In tissue engineering (TE) and bone regeneration, a bone tissue scaffold [1] defines an artificially prepared temporary matrix with a three-dimensional structure. The scaffolds must consist of a three-dimensional porous structure with high inter-connectivity while supporting and maintaining the original tissue shape. These provide support and channels for cell seeding, proliferation and differentiation, vascularization, and transportation of nutrients, as well as metabolic waste [2,3]. The mechanical properties of the scaffolds must match the implant site to ensure mechanical stability in the healing process, thus avoiding stress shielding. Similar to implants or prostheses, scaffolds must be biocompatible, biodegradable and osteoinductive [4,5]. The mechanical stimulation of scaffolds in the body includes matrix deformation. The flow of interstitial fluid (ISF) is a relevant method for the mechanical stimulation of scaffolds [6,7]. ISF flows under the action of a mechanical load, muscle contraction, blood pressure, etc. Furthermore, these forces generate fluid shear stress (FSS) and wall shear stress (WSS) [8,9] on the scaffold surface.

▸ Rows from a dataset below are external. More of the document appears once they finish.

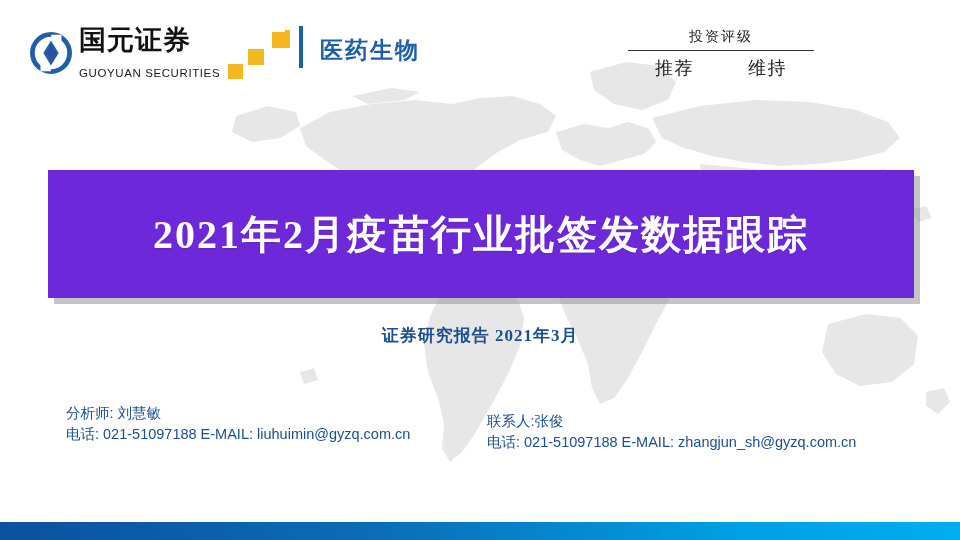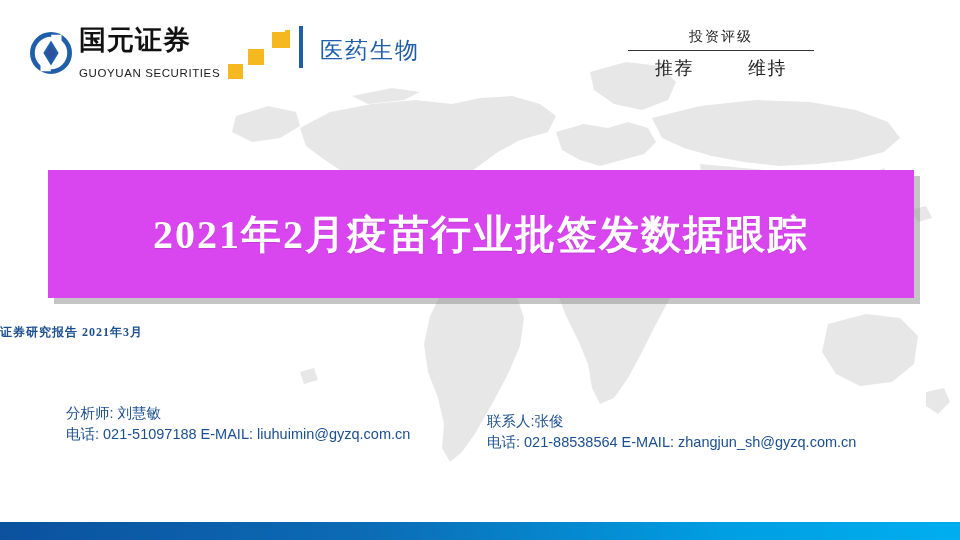"医药生物" .sector-name { font-weight: normal -> bold }
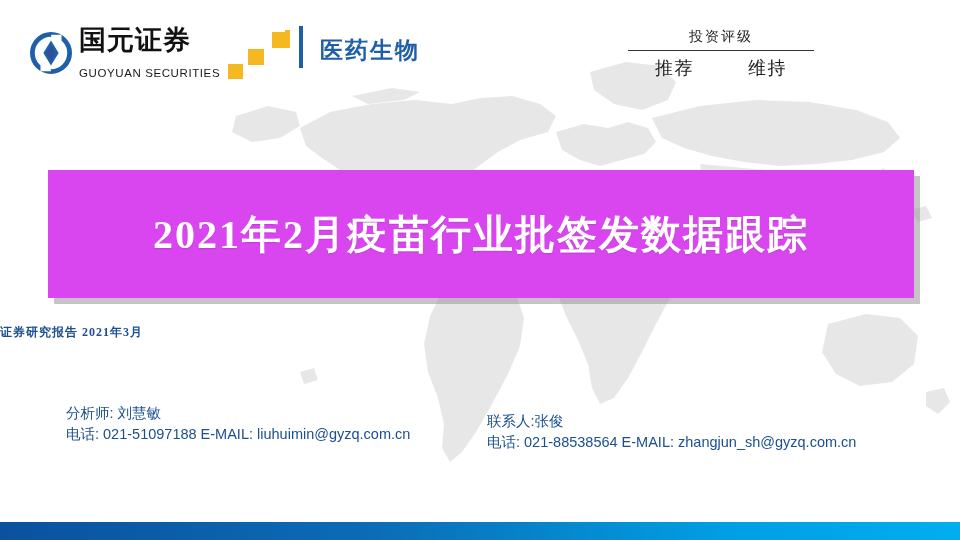"2021年2月疫苗行业批签发数据跟踪" .banner { background: #d946ef -> #6d28d9 }
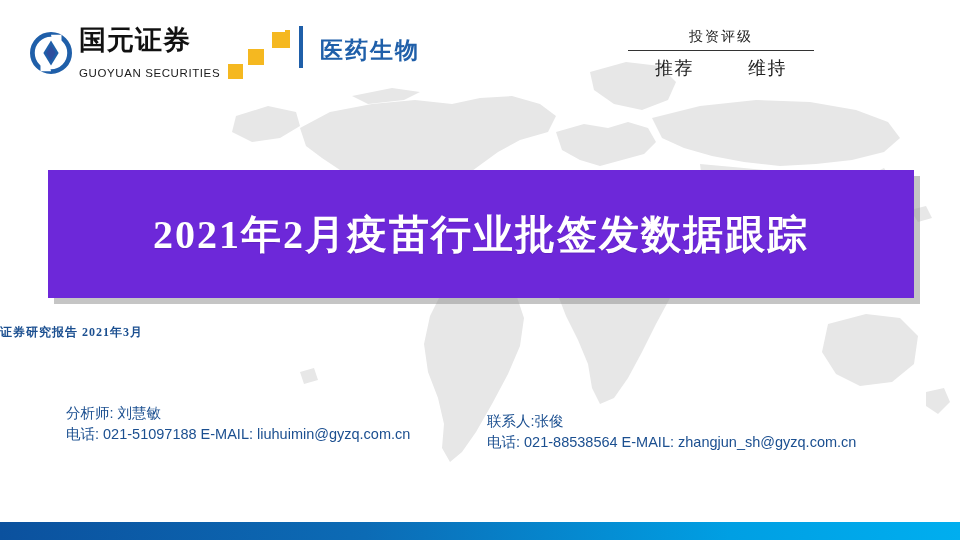"证券研究报告 2021年3月" .subtitle { font-size: 12px -> 17px; text-align: none -> center }
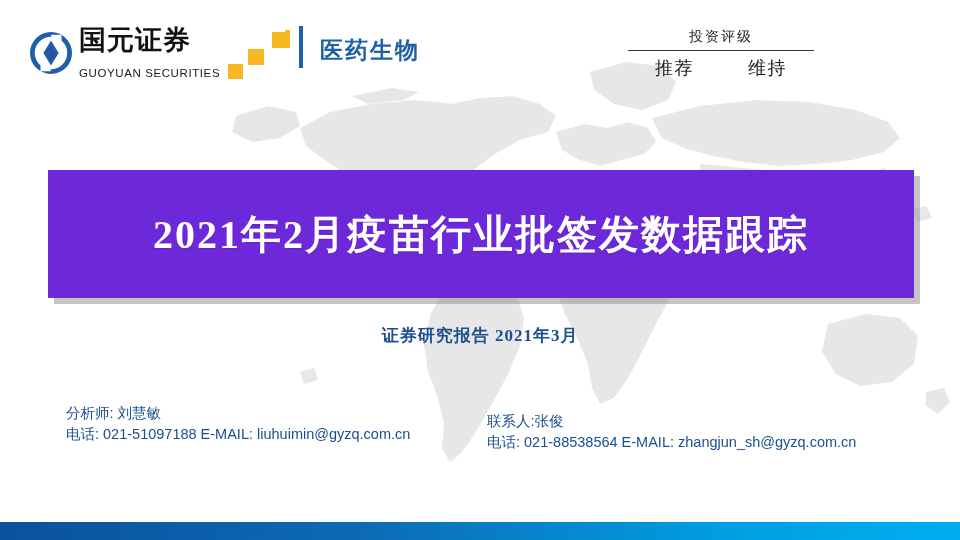"电话: 021-88538564 E-MAIL:" span.contact-line { text: 021-88538564 -> 021-51097188 }
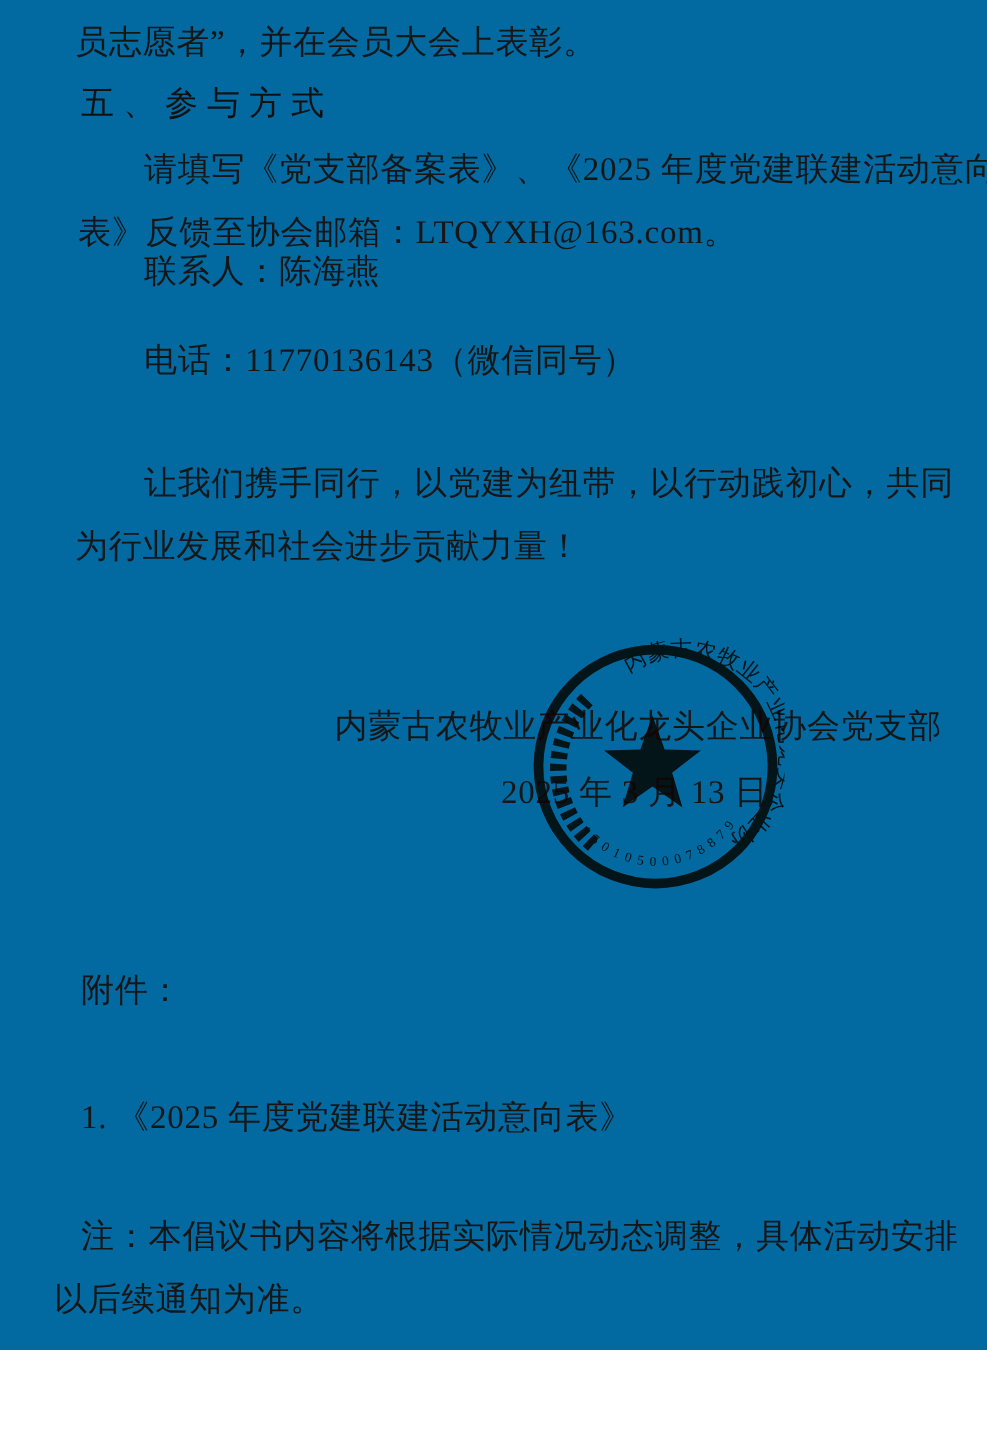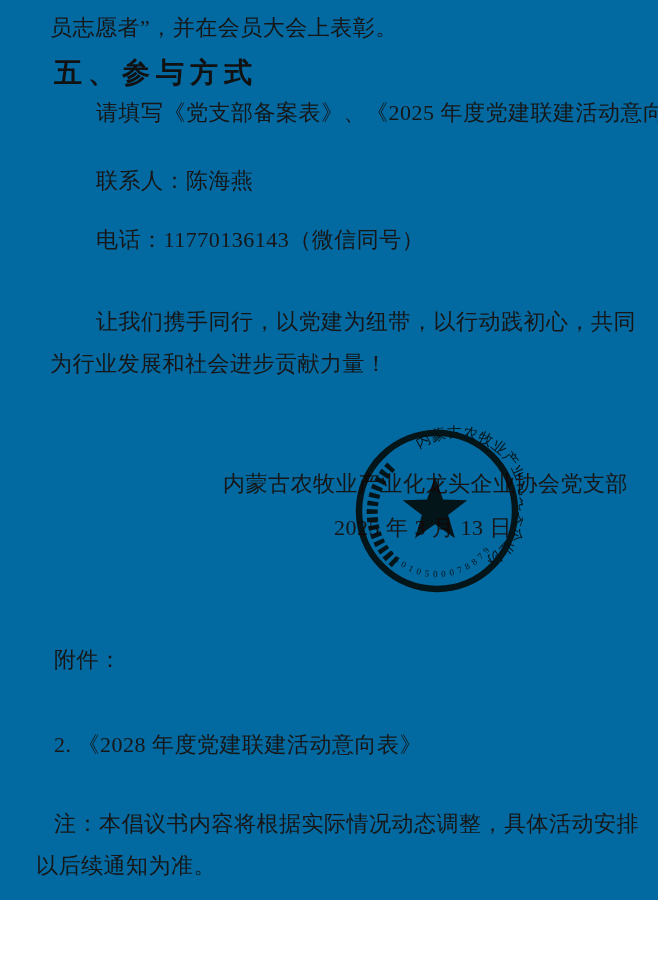"五、参与方式" .l-heading { font-size: 28px -> 22px; font-weight: bold -> normal }
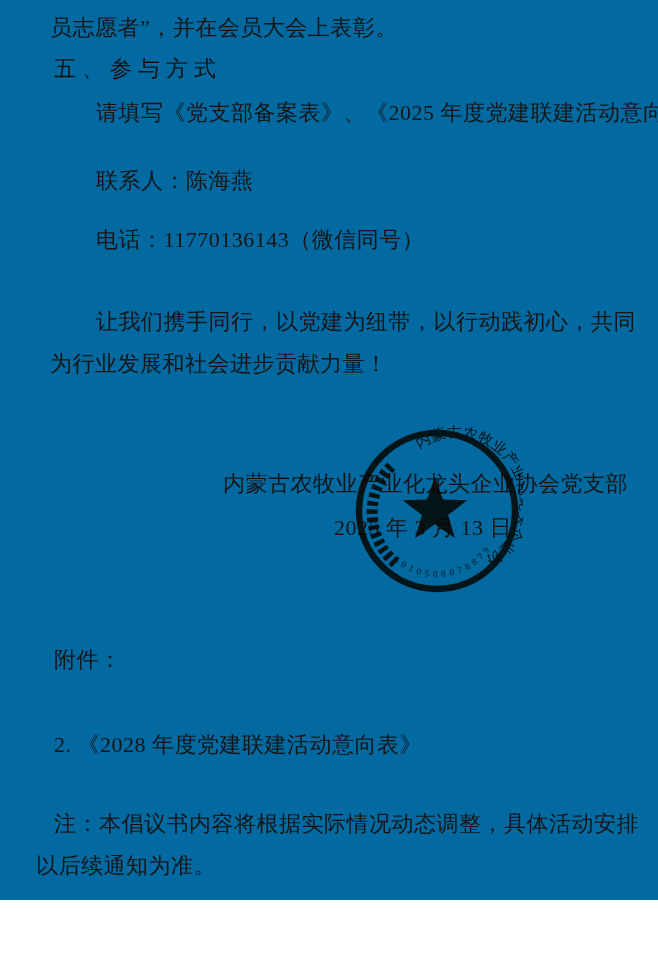"表》反馈至协会邮箱：LTQYXH@163.com。" div.line { html: none -> <div>表》反馈至协会邮箱：LTQYXH@163.com。</div> }
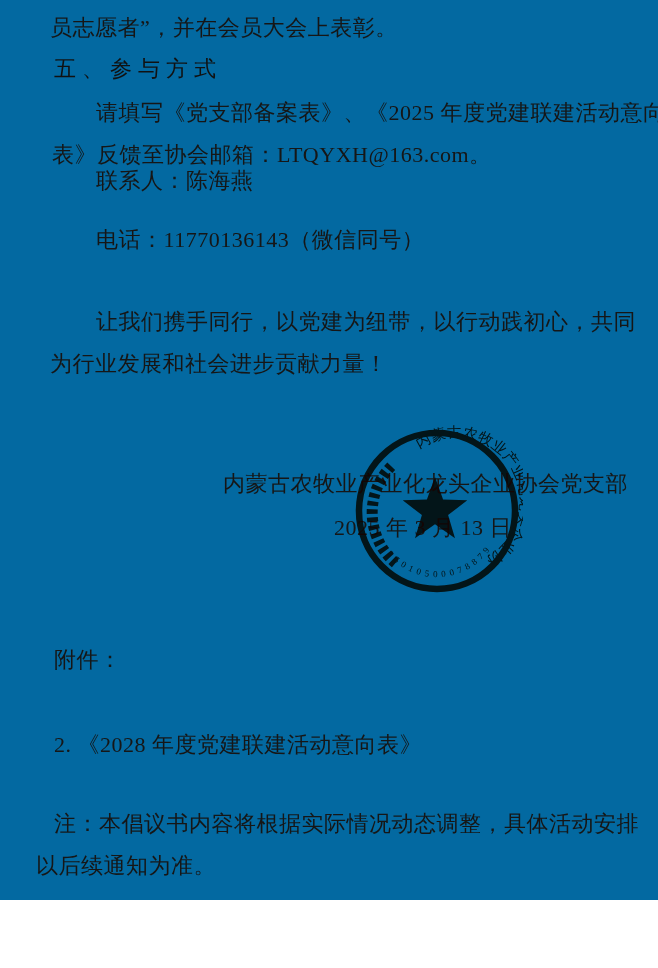"2. 《2028 年度党建联建活动意向表》" div.line { text: 2. 《2028 -> 1. 《2025 }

Ouyang et al. [10] and Seyed et al. [11] have investigated the influence of pore size on the hydromechanical properties of porous scaffolds, as well as the correlation with cell response and bone regeneration. They describe a scaffold with pores the size of 650 μm making use of titanium material. Xingzhi Liu [12] have used the same pore size; however, they utilized a poly(l-lactic acid) electrospun microfibrous structure. Zamani et al. [13] have studied the distribution of FSS in scaffolds with different pore sizes: 300, 600, and 900 μm. To generate the desired level of mechanical stimulation in FSS, Zhao et al. [14] have combined the CFD and the finite element (FE) methods to quantitatively evaluate the influence of scaffold geometry (structure, pore size, and porosity) on FSS. Despite the fact that there is only one type of ceramic material printed stereolithography (SLA) used, Mirkhalaf et al. [15] highlight the importance of the architecture of the scaffold and the relevance of the geometric parameters in its selection. However, none of these works show any use of CFD calculation methods or turbulence models.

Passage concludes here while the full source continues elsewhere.